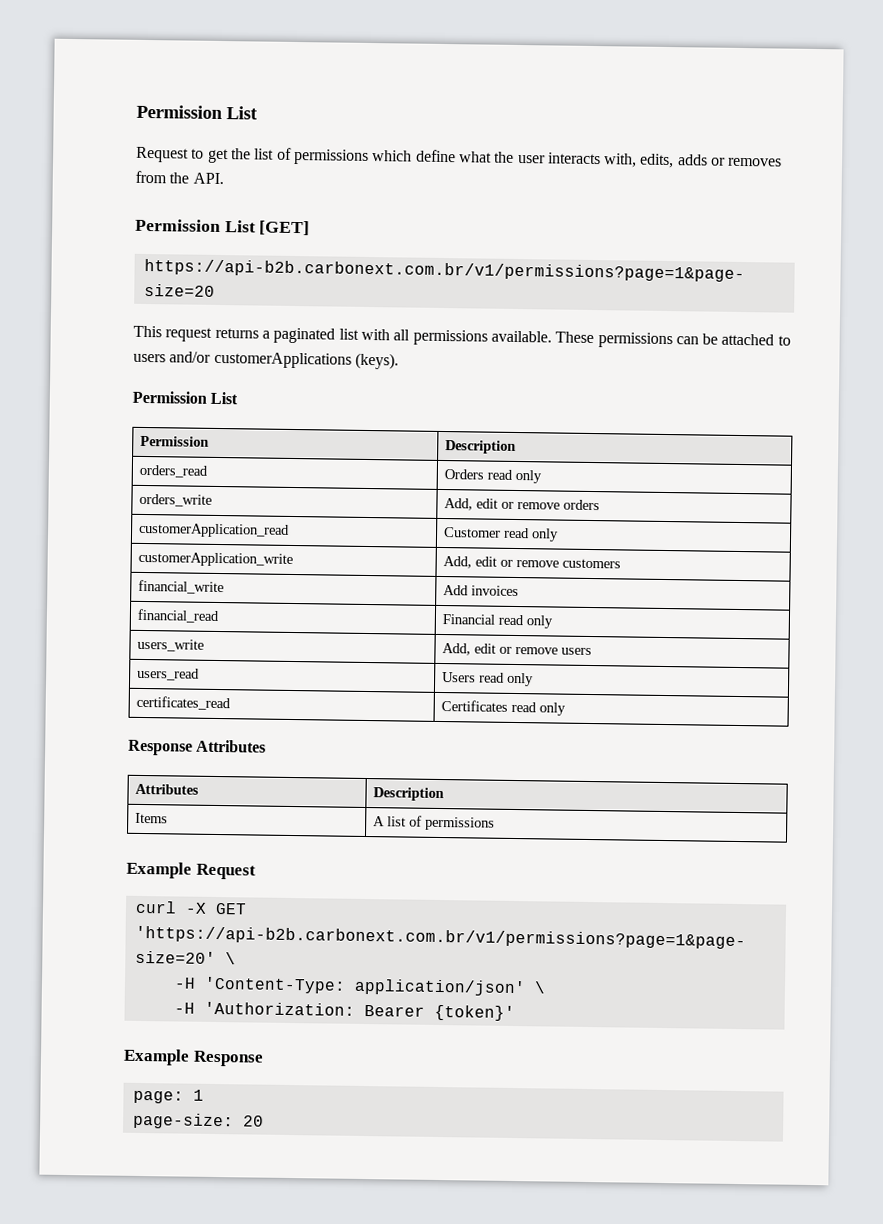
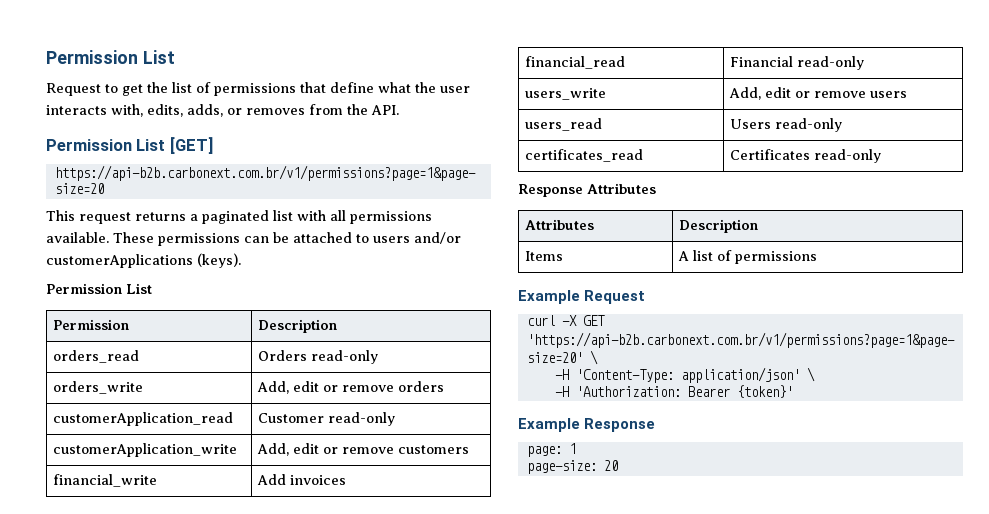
[372,150,413,162] which -> [300,82,326,93] that
[677,154,708,166] adds -> [187,104,223,117] adds,
[487,469,543,484] read only -> [310,350,378,364] read-only
[504,527,560,542] read only -> [327,412,395,426] read-only
[498,614,554,629] read only -> [796,56,864,70] read-only
[479,672,535,687] read only -> [774,118,842,132] read-only
[511,701,567,716] read only -> [813,149,881,163] read-only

## Problem statement
Retype, exactly as written, each line from the one containing "[498,614,554,629] read only" through the last line of the listing above, and leave out all other lines.

## Answer section
[498,614,554,629] read only -> [796,56,864,70] read-only
[479,672,535,687] read only -> [774,118,842,132] read-only
[511,701,567,716] read only -> [813,149,881,163] read-only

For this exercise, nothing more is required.